Below are some records. Return exactly the lines from the one with "subtotal: 3550.80 -> 3711.80" to the one with "total: 2924.29 -> 2905.84", and nothing else.

◆ Before-and-after change records
================================

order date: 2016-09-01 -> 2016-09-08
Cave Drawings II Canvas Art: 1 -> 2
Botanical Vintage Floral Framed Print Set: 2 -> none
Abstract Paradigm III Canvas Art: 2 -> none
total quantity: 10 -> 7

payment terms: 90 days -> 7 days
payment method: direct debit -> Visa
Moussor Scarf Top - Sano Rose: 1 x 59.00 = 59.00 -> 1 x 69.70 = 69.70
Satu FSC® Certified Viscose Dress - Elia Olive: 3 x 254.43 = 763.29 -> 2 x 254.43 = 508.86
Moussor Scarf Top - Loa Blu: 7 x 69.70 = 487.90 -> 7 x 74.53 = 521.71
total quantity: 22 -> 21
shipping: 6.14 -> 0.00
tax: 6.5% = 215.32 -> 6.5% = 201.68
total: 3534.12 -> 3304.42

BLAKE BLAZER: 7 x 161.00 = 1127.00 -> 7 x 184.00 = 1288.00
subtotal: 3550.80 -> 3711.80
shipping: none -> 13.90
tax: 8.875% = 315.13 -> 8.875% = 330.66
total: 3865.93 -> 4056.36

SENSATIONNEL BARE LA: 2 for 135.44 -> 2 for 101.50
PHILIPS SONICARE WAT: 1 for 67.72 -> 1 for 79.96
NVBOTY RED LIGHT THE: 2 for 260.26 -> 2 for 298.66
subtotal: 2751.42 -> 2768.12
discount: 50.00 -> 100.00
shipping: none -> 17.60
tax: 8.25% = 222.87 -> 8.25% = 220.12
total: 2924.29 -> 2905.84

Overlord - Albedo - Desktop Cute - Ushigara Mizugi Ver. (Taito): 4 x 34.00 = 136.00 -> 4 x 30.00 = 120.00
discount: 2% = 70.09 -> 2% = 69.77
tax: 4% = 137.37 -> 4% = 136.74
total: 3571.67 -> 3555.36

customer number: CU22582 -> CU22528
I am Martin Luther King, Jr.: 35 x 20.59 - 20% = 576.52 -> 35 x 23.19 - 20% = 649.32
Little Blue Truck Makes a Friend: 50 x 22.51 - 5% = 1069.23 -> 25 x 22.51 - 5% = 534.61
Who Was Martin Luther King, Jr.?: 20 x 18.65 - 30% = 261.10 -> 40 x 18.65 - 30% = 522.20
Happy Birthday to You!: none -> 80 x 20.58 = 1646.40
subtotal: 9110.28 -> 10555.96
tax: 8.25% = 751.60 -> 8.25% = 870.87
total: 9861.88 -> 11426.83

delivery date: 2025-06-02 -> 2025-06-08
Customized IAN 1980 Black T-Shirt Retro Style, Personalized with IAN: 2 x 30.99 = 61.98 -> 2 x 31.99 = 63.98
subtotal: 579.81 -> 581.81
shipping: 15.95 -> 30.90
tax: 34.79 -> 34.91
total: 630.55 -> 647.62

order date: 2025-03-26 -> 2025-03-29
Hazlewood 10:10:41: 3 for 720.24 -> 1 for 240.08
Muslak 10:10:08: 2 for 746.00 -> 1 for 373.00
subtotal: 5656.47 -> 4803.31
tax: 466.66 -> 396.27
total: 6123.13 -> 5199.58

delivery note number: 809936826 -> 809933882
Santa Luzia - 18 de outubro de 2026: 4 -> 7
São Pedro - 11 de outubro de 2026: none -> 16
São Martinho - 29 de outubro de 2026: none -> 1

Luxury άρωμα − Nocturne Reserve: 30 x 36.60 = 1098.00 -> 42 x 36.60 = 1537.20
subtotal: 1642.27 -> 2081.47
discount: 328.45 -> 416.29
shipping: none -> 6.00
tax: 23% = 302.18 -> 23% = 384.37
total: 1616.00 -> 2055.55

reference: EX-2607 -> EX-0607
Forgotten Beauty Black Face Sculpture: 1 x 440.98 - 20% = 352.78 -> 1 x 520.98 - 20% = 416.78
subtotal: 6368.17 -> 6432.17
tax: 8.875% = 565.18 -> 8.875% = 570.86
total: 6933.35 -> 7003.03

================================

◆ Exercise answer
subtotal: 3550.80 -> 3711.80
shipping: none -> 13.90
tax: 8.875% = 315.13 -> 8.875% = 330.66
total: 3865.93 -> 4056.36

SENSATIONNEL BARE LA: 2 for 135.44 -> 2 for 101.50
PHILIPS SONICARE WAT: 1 for 67.72 -> 1 for 79.96
NVBOTY RED LIGHT THE: 2 for 260.26 -> 2 for 298.66
subtotal: 2751.42 -> 2768.12
discount: 50.00 -> 100.00
shipping: none -> 17.60
tax: 8.25% = 222.87 -> 8.25% = 220.12
total: 2924.29 -> 2905.84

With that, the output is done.